This is a non-trivial change — discuss with maintainers before shipping.

A7. Tests

File: test/continuous-test-suite-media-gen.ts.

Pattern (mirror existing OpenAI/Vertex image-gen tests):

{
  category: "Image Generation",
  name: "<Provider> dall-e-equivalent generates PNG",
  fn: async () => {
    if (!process.env.<NAME>_API_KEY) return true;
    const nl = new NeuroLink();
    const result = await nl.generate({
      provider: "<provider-name>",
      model: "<provider>-image-model-id",
      input: { text: "A peaceful mountain landscape" },
    });
    assert(result.imageOutput?.imageBuffer, "no image output");
    // Validate PNG magic bytes
    const head = result.imageOutput.imageBuffer.subarray(0, 4);
    assert(head[0] === 0x89 && head[1] === 0x50, "not a valid PNG");
    return true;
  },
},

Also add a test for image-to-image (reference images):

{
  name: "<Provider> image-to-image with reference",
  fn: async () => {
    if (!process.env.<NAME>_API_KEY) return true;
    const ref = await fs.readFile("test/fixtures/style-reference.jpg");
    const nl = new NeuroLink();
    const result = await nl.generate({
      provider: "<provider-name>",
      model: "<provider>-image-model-id",
      input: { text: "A portrait in this art style", images: [ref] },
    });
    assert(result.imageOutput?.imageBuffer);
    return true;
  },
},

§B — Image-only provider (no chat)

Same as §A but the provider class:

Returns false from supportsTools() (image gen doesn't tool-call).
Either omits executeStream (if you also want it to refuse text gen) or surfaces a friendly error.
Has its executeImageGeneration as the primary entry point.
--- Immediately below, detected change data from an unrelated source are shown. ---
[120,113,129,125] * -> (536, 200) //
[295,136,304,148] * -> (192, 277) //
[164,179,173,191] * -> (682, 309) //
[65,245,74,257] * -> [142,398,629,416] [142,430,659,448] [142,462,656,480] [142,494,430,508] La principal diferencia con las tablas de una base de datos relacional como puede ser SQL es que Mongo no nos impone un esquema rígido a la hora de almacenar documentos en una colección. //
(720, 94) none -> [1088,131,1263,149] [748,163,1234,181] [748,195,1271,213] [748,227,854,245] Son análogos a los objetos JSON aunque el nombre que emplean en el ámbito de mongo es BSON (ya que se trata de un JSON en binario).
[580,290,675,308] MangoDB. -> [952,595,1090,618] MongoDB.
The BaseProvider.runGenerateInActiveContext flow already handles this: when the model matches IMAGE_GENERATION_MODELS, it short-circuits to executeImageGeneration and the executeStream path is skipped.
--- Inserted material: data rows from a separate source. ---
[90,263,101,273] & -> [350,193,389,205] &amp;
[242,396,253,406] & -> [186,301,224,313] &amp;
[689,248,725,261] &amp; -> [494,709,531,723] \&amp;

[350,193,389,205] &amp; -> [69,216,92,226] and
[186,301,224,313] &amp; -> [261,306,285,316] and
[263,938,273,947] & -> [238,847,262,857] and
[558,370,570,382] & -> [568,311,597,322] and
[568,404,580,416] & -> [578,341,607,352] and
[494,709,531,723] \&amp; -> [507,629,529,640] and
If your provider's only API is image-gen (no /v1/chat/completions equivalent at all), implement a stub executeStream that throws:

protected async executeStream(): Promise<StreamResult> {
  throw new NeuroLinkError({
    code: "STABILITY_NO_TEXT_GEN",
    message: "Stability AI provider supports image generation only. Use a model name matching IMAGE_GENERATION_MODELS.",
    category: ErrorCategory.VALIDATION,
    severity: ErrorSeverity.MEDIUM,
    retriable: false,
  });
}

This is suboptimal because the dispatch happens before this error fires (the provider tries to construct the AI SDK model first). For the cleanest experience, skip getAISDKModel overrides and write a fully custom BaseProvider subclass — see src/lib/providers/sagemaker/ for the multi-file pattern (SageMaker has similar shape: not all SageMaker endpoints support all completion variants).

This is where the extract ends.